What I didn’t anticipate was that my mom would read my buzz cut like a press release announcing my complete abandonment of filial responsibility.
The Translation Problem
She didn’t calm down about the hair, but she moved on to the junk mail. There was a “check” from one of those businesses that buy homes no-questions-asked and prey on the hope that lower-middle-class families will cash in their childhood Bay Area home, take their windfall, and relocate to beautiful Stockton. “Is this real?” she asked, holding it like evidence. I explained it was spam. She looked skeptical.
“Mom, read the words at the bottom of the check.”
“Ai-ya, it’s too small. I don’t have my glasses.”
“It literally says, ‘THIS IS NOT A REAL CHECK.’”
“You should call them. Make sure.”
I did not call them.
Then: “We need more coffee. The Korean instant kind. The one with the yellow packet.” I added it to the list on my phone—the list I keep because if I don’t, we’ll have this exact conversation three more times this week.
Sitting there—AARP hat on, iPad in hand, junk mail to the side—I realized what was actually happening. My mom wasn’t mad about my hair. Or she was, but not because God was genuinely upset about follicle management.
She was managing fear the only way she knew how: by managing me.
Her world has gotten smaller and less controllable. My dad needs help at Fremont Village. Her mobility isn’t what it used to be. I’m barely afloat financially. She can’t fix any of that. But she can make sure I’m warm. She can make sure I call about fake checks. She can make sure there’s instant coffee with yellow packets.
Control is care in a language I didn’t choose but have learned to parse.
Two Kinds of Stuck
I manage my fear by changing myself—new hair, new systems, new routines, new plans that I’ll half-follow for three weeks before the next reset. My mom manages her fear by trying to keep everything (and everyone) exactly as it should be, which is to say: predictable, safe, not-cold, properly-haired.
We’re both stuck. We’re both reaching for something to hold onto.
The difference is I can buzz my head and feel like I did something. She can’t. So she hands me a hat for old people, adds coffee to the list, and reminds me to check the mail, because those are the moves available to her in a game where most of the pieces have already been played.
And honestly? The hat was kind of warm. Also made me look like I was about to corner you at a rest stop to talk about the benefits of joining AARP, but whatever.

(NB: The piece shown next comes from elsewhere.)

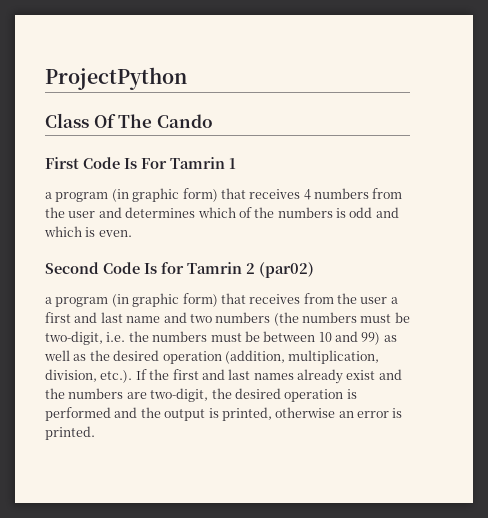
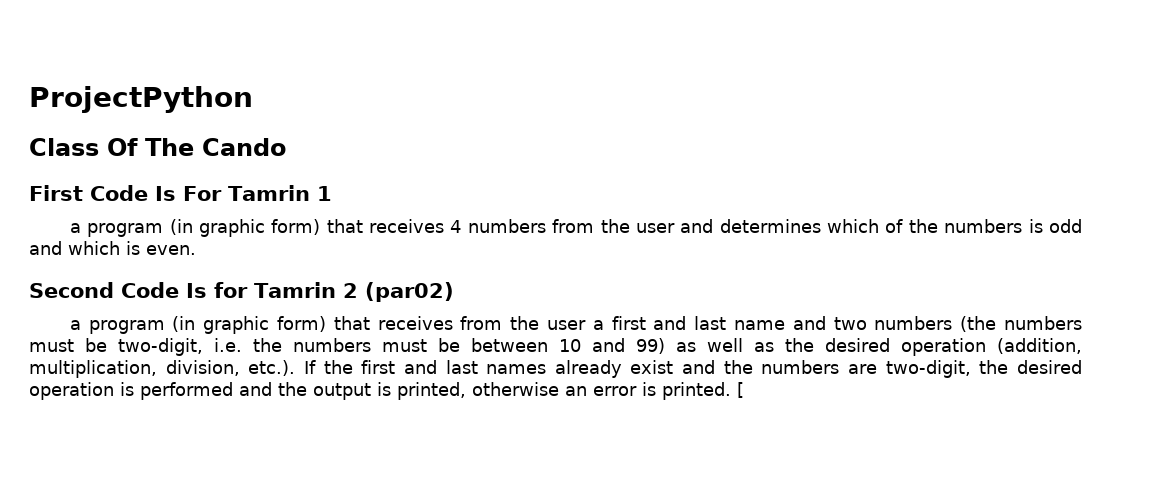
+ [

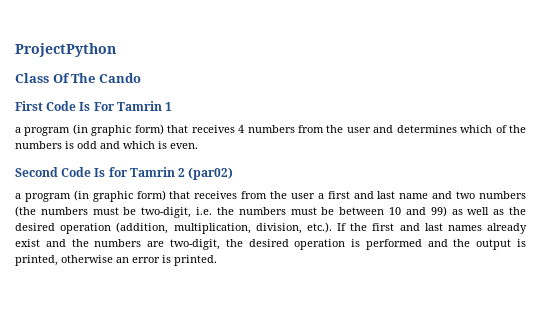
- [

The Language We’re Learning
I’m getting better at translation. When she says “You’ll catch cold,” I hear “I’m worried about you, and I don’t know how to say it except through weather.” When she insists on the hat—the hat that exists because organizations know that free shit makes old people feel seen—I hear “I need to feel useful.” When she asks about junk mail for the fourth time, I hear “The world is confusing, and you’re the person I trust to make sense of it.”
Humor helps. It’s always been my bridge language—between generations, between her Chinese pragmatism and my American irony, between what she says and what she means. I can wear the ridiculous AARP trucker hat and make a joke about it, and that joke is also an acceptance, a way of saying I see you, I’m here, we’re both doing the best we can with what we’ve got.

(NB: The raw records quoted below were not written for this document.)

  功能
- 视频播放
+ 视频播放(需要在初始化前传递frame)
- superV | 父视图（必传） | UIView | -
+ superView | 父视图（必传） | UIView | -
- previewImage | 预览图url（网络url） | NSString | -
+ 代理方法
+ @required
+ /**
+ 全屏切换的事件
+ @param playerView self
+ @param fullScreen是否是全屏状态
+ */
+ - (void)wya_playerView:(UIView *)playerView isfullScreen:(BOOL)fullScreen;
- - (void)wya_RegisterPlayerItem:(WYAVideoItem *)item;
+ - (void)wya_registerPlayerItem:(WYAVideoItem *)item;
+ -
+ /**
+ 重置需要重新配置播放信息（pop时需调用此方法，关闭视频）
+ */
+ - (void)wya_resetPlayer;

The buzz cut will grow back. Slowly, unevenly, in a way that makes me look vaguely like a Chia Pet in progress. My mom still doesn’t love it, but she’s stopped mentioning God. Small victories.
The trucker hat’s still in my car, though. Just in case she’s right about the cold.
Or in case I need to feel close to my dad again.


Missed chance there... "Mom, God gave you bad eyesight, so he clearly wants you to always wear your glasses. This is how you thank Him?" And about that very last bit... *bug hug* my friend. I know it's not easy.